There are many tools employers can use to solve their workers comp problems. The answer to the problem can be a traditional solution, but workers compensation is a moving target, so the employer is required to consider all options.
Consider the option of “The Indirect Approach”, which in recent years has been described as “thinking out of the box”.
The theory of the indirect approach was published in the 1920s. Don’t do the obvious and don’t do what has consistently failed. Otherwise, you are duplicating Einstein’s definition of insanity: doing something a hundred times and thinking you will get a different result on the hundred and first try.
Consider Workers Compensation’s Relationship With Other Laws
Workers compensation coexists with dozens of other laws with which an employer must comply, creating opportunities for the curious. Every new law, and there are thousands of new laws each year, necessarily interact with laws already in existence, but little is written about those countless possible interactions, many of which can solve a comp problem for an employer, as well as its employees.
Attorneys who represent workers quickly discover these interactions in benefits awarded from several sources on a comp claim. A single motor vehicle accident might have the work comp attorney juggling through a comp claim, a negligence suit, STD, LTD, social security and unemployment claims. Furthermore, these interactions are quite common. But to the employer, as well as to carriers, the comp claim seems to be isolated and only indirectly affected.
But the worker’s attorney, after a few years in the business, learns how to coordinate handling of multiple claims to produce more fees for fewer hours worked – but only with proper coordination.

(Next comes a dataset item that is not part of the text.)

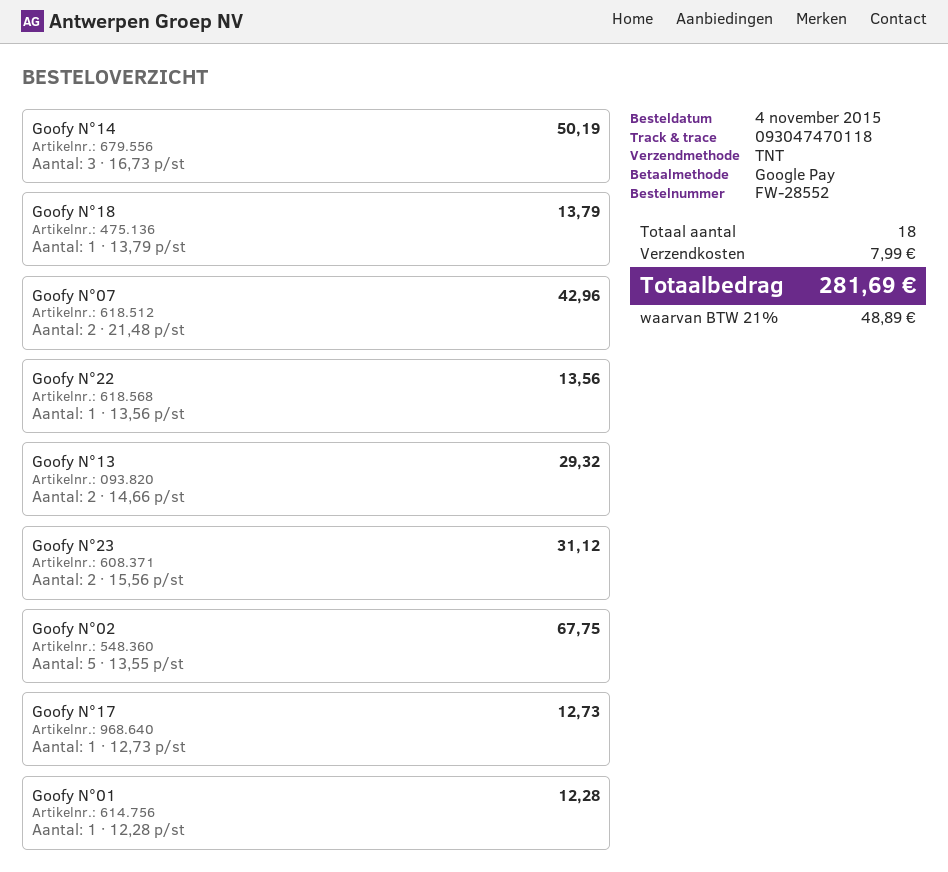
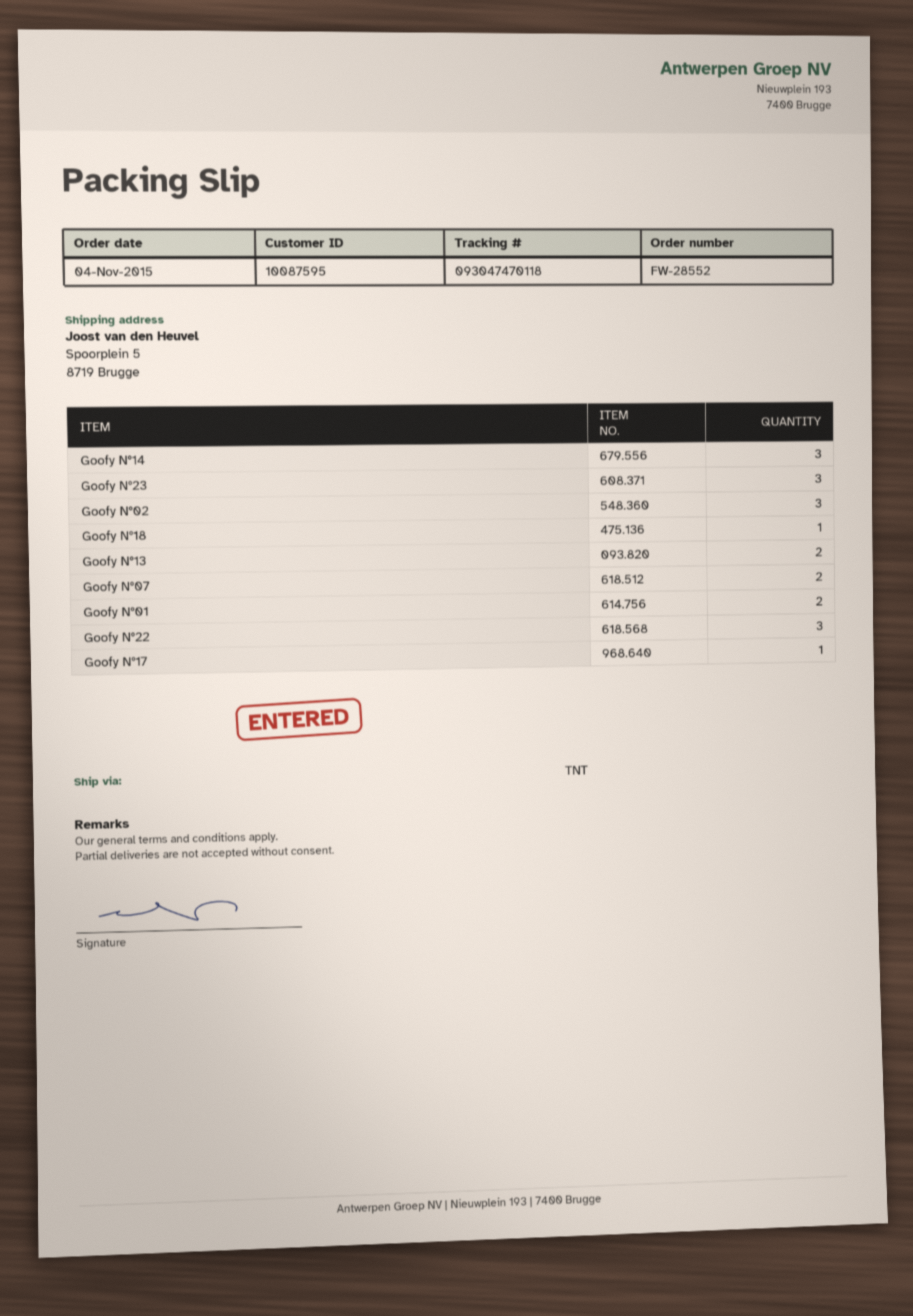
Goofy N°22: 1 -> 3
Goofy N°23: 2 -> 3
Goofy N°02: 5 -> 3
Goofy N°01: 1 -> 2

Regulatory Laws Provide Additional Investigative Options For Employer To Reduce Claim Costs
For the employer, regulatory laws from both state and federal, provide additional opportunities to investigate work comp problems within the first week after a reported injury, without interacting at all with the comp system. The opportunities include medical exams, HIPAA releases, as well as numerous opportunities to open and maintain independent channels of communication with the worker and the medical providers.
Medical examinations of drivers of heavy vehicles, under the federal Department of Transportation (DOT) regulations are usually done every two years to keep a driving certificate active. What is not generally known is that the employer may schedule its own exam anytime the driver’s medical condition may have changed. This is what precisely arises whenever a comp claim is filed. The exam is under the sole control of the employer and outside parties, other than the driver, may not be informed.
Many other laws have similar provisions for exams. Surprisingly, these have the effect of reducing the number and severity of comp claims.
In many med exams, HIPAAs are necessary since prior conditions must always be considered. Here, too, is an opportunity for employers.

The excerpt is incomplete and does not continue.